Human rhinovirus linked to bronchiolitis and upper respiratory infections among healthy term infants
Human rhinovirus (HRV) infections have been known to provoke asthma attacks in adults and children. Now a new study adds to the evidence that HRV infections are a frequent cause of bronchiolitis (inflammation of the narrow airways in the periphery of the lungs) and uncomplicated upper respiratory tract illnesses (URIs) in previously healthy term infants. Relatively little attention has been paid to the role of HRV in respiratory diseases in infants.
The researchers examined 630 infants with bronchiolitis or URIs. Of these, 26 percent had HRV infections, comprising 18 percent of the cases of bronchiolitis and 47 percent of the cases of URIs. The majority of HRV-infected infants (64 percent) had negative tests for a panel of seven other common respiratory viruses, and 42 percent of the infants testing positive for HRV alone were hospitalized. Among infants infected with HRV, a diagnosis of bronchiolitis instead of a simple URI correlated with white race (57 percent with bronchiolitis vs. 30 percent with URI), coinfection with another virus (42 vs. 11 percent), and a history of allergic sensitivity, called atopy, in the mother (54 vs. 40 percent).

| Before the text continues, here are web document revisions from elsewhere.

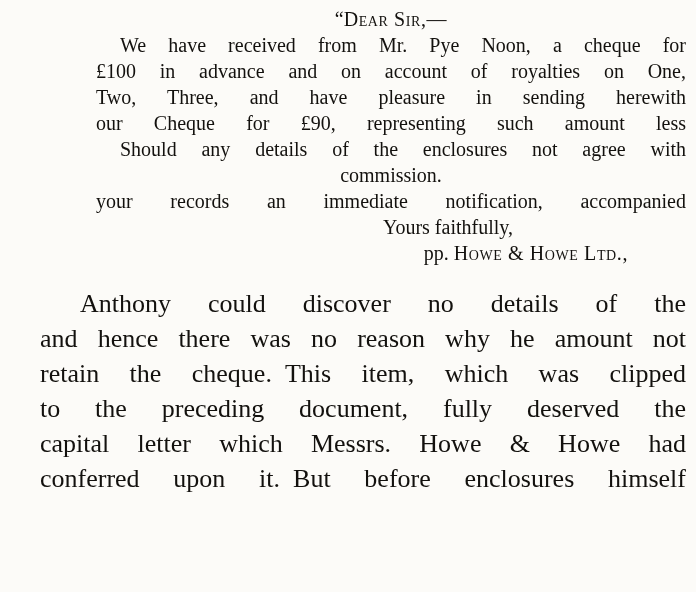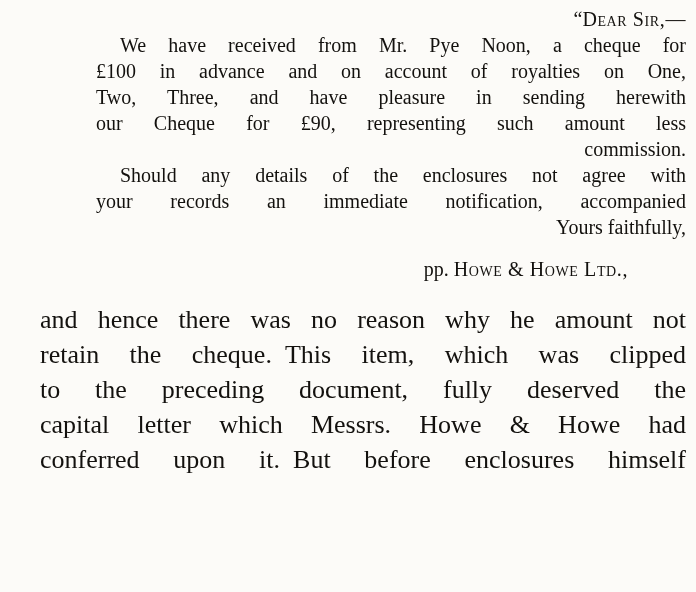--- a/index.html
+++ b/index.html
@@ -37,7 +37,7 @@
     text-align: justify;
     text-align-last: justify;
   }
-  .line.l { text-align: right; }
+  .line.l { text-align: center; }
   .line.r { text-align: right; }
   .it { }
   .sc { font-variant: small-caps; letter-spacing: 0.6px; }

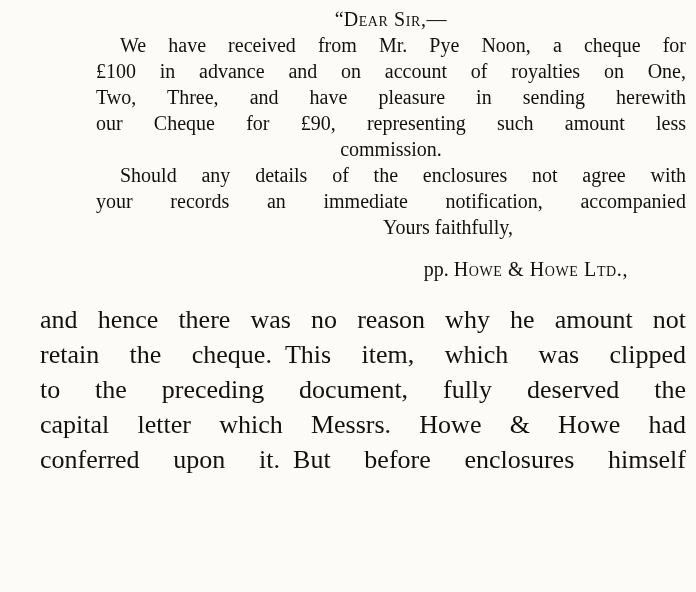--- a/index.html
+++ b/index.html
@@ -52,8 +52,8 @@
       <div class="line j"><span>£100 in advance and on account of royalties on </span><span class="it">One,</span></div>
       <div class="line j"><span class="it">Two, Three,</span><span> and have pleasure in sending herewith</span></div>
       <div class="line j"><span>our Cheque for £90, representing such amount less</span></div>
+      <div class="line j" style="padding-left: 24px;"><span>Should any details of the enclosures not agree with</span></div>
       <div class="line l"><span>commission.</span></div>
-      <div class="line j" style="padding-left: 24px;"><span>Should any details of the enclosures not agree with</span></div>
       <div class="line j"><span>your records an immediate notification, accompanied</span></div>
       <div class="line l" style="margin-left: 114px;"><span>Yours faithfully,</span></div>
       <div class="line r" style="padding-right: 58px; margin-top: 16px;"><span class="it">pp.</span><span> </span><span class="sc">Howe &amp; Howe Ltd.,</span></div>

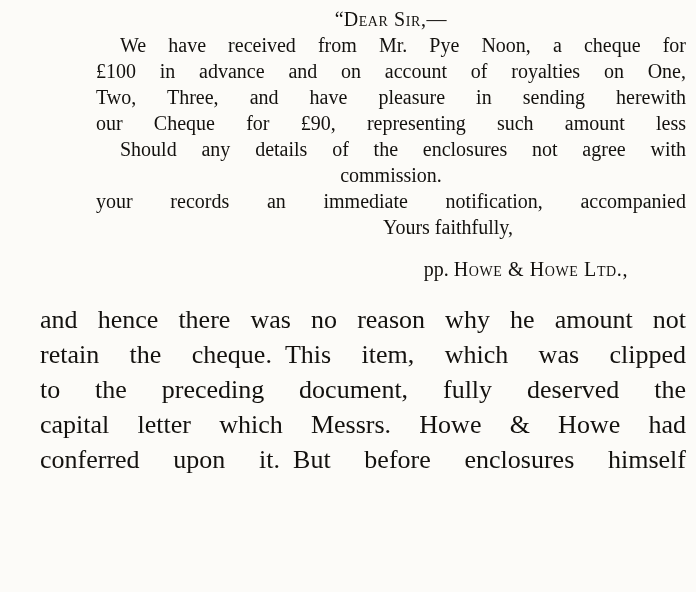--- a/index.html
+++ b/index.html
@@ -56,7 +56,7 @@
       <div class="line l"><span>commission.</span></div>
       <div class="line j"><span>your records an immediate notification, accompanied</span></div>
       <div class="line l" style="margin-left: 114px;"><span>Yours faithfully,</span></div>
-      <div class="line r" style="padding-right: 58px; margin-top: 16px;"><span class="it">pp.</span><span> </span><span class="sc">Howe &amp; Howe Ltd.,</span></div>
+      <div class="line r" style="padding-right: 58px;"><span class="it">pp.</span><span> </span><span class="sc">Howe &amp; Howe Ltd.,</span></div>
     </div>
   <div class="body-para">
       <div class="line j"><span>and hence there was no reason why he amount not</span></div>

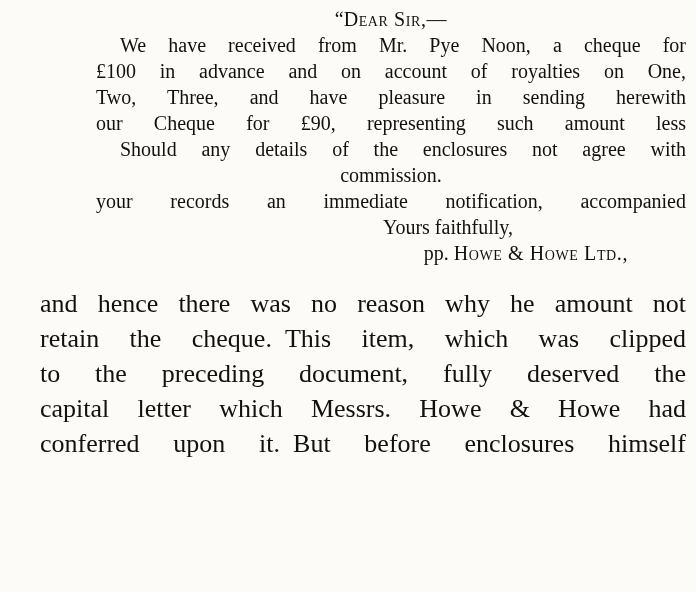--- a/index.html
+++ b/index.html
@@ -59,6 +59,7 @@
       <div class="line r" style="padding-right: 58px;"><span class="it">pp.</span><span> </span><span class="sc">Howe &amp; Howe Ltd.,</span></div>
     </div>
   <div class="body-para">
+      <div class="line j" style="padding-left: 40px;"><span>Anthony could discover no details of the</span></div>
       <div class="line j"><span>and hence there was no reason why he amount not</span></div>
       <div class="line j"><span>retain the cheque. This item, which was clipped</span></div>
       <div class="line j"><span>to the preceding document, fully deserved the</span></div>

After taking into account the age, race, and sex of the infant and exposure to smoking in the home, cases of HRV-associated bronchiolitis were 2.39 times as likely to be severe if the mother had a history of atopy and 2.49 times as likely to be severe if the mother had asthma. The prospective study drew on clinical data about and biospecimens from infants under 12 months old seen for bronchiolitis or URI from fall 2004 through spring 2008, as part of the Tennessee Children's Respiratory Initiative. The study was funded in part by the Agency for Healthcare Research and Quality (HS18454 and HS19699).
More details are in "Host and viral factors associated with severity of human rhinovirus-associated infant respiratory tract illness," by E. Kathryn Miller, M.D., M.P.H., John V. Williams, M.D., Tebeb Gebretsadik, M.P.H., and others in the April 2011 Journal of Allergy and Clinical Immunology 127(4), pp. 883-891.